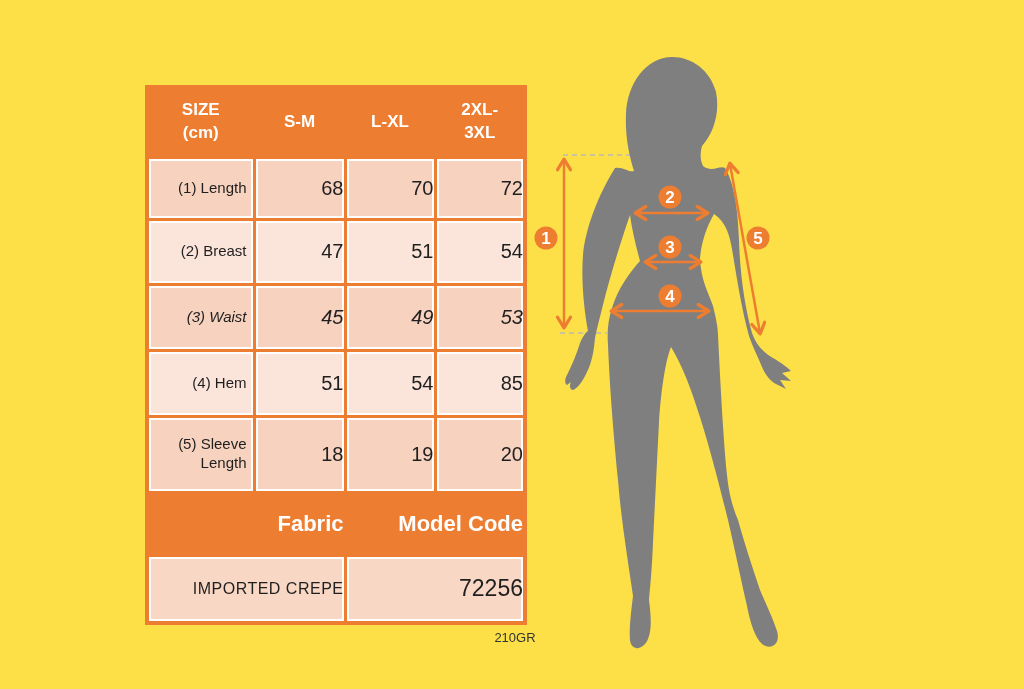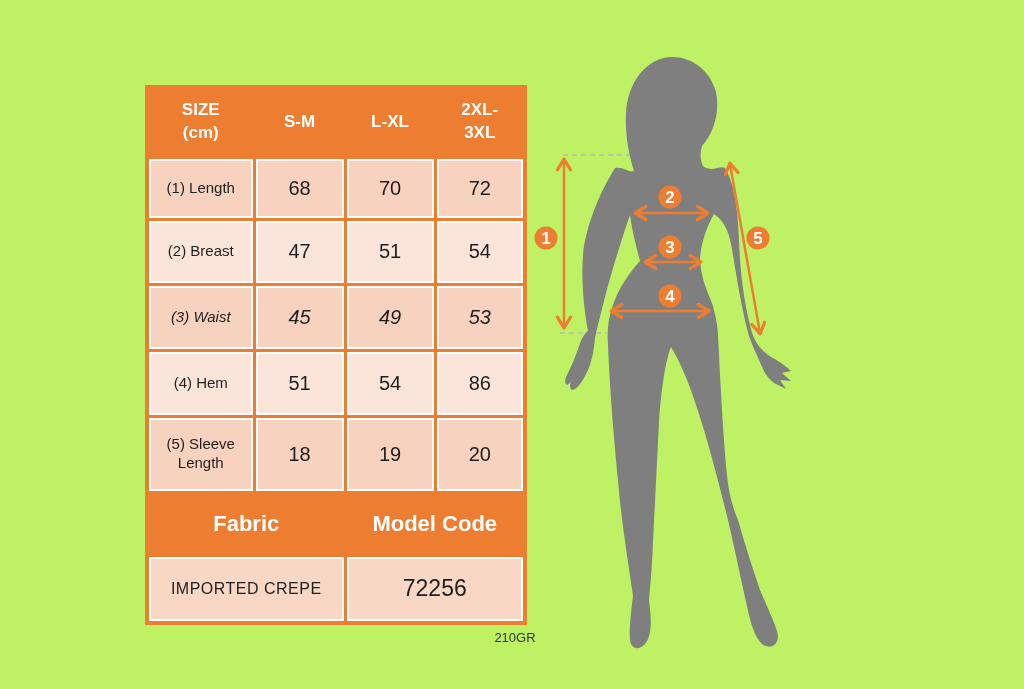--- a/index.html
+++ b/index.html
@@ -9,21 +9,21 @@
     --row-dark:#F7D2BE;
     --row-bottom:#F8D7C4;
     --ink:#1F1F1F;
     --gray-body:#7F7F7F;
   }
   *{margin:0;padding:0;box-sizing:border-box;}
   html,body{background:#fff;}
   .canvas{
     position:relative;
     width:1024px;height:689px;
-    background:#bef264;
+    background:#fde047;
     font-family:"Liberation Sans", sans-serif;
     overflow:hidden;
   }
 
   
   table.size-table{
     position:absolute;left:145px;top:85px;
     width:378px;
     border-collapse:collapse;
     table-layout:fixed;
@@ -36,21 +36,21 @@
     overflow:hidden;
   }
   .size-table th{
     background:var(--orange);
     color:#ffffff;
     font-size:17px;font-weight:bold;
     white-space:pre-line;
     line-height:1.35;
     height:70px;
   }
-  .size-table td{box-shadow:inset 0 0 0 2px #ffffff;}
+  .size-table td{box-shadow:inset 0 0 0 2px #ffffff;text-align:right;}
   tr.band-dark td{background:var(--row-dark);}
   tr.band-light td{background:var(--row-light);}
   td.lbl{font-size:15px;line-height:1.25;padding:0 6px;}
   td.val{font-size:20px;}
   tr.r1 td{height:62px;}
   tr.r2 td{height:65px;}
   tr.r3 td{height:66px;font-style:italic;}
   tr.r4 td{height:66px;margin-top:26px;}
   tr.r5 td{height:76px;}
   tr.fabric-band td{
@@ -111,21 +111,21 @@
       <tr class="r3 band-dark">
         <td class="lbl">(3) Waist</td>
         <td class="val">45</td>
         <td class="val">49</td>
         <td class="val">53</td>
       </tr>
       <tr class="r4 band-light">
         <td class="lbl">(4) Hem</td>
         <td class="val">51</td>
         <td class="val">54</td>
-        <td class="val">86</td>
+        <td class="val">85</td>
       </tr>
       <tr class="r5 band-dark">
         <td class="lbl">(5) Sleeve Length</td>
         <td class="val">18</td>
         <td class="val">19</td>
         <td class="val">20</td>
       </tr>
       <tr class="fabric-band">
         <td colspan="2">Fabric</td>
         <td colspan="2">Model Code</td>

• The problem: Using the material above, state how many lines include the string "light". Answer with a single number.

• Solution for this problem: 2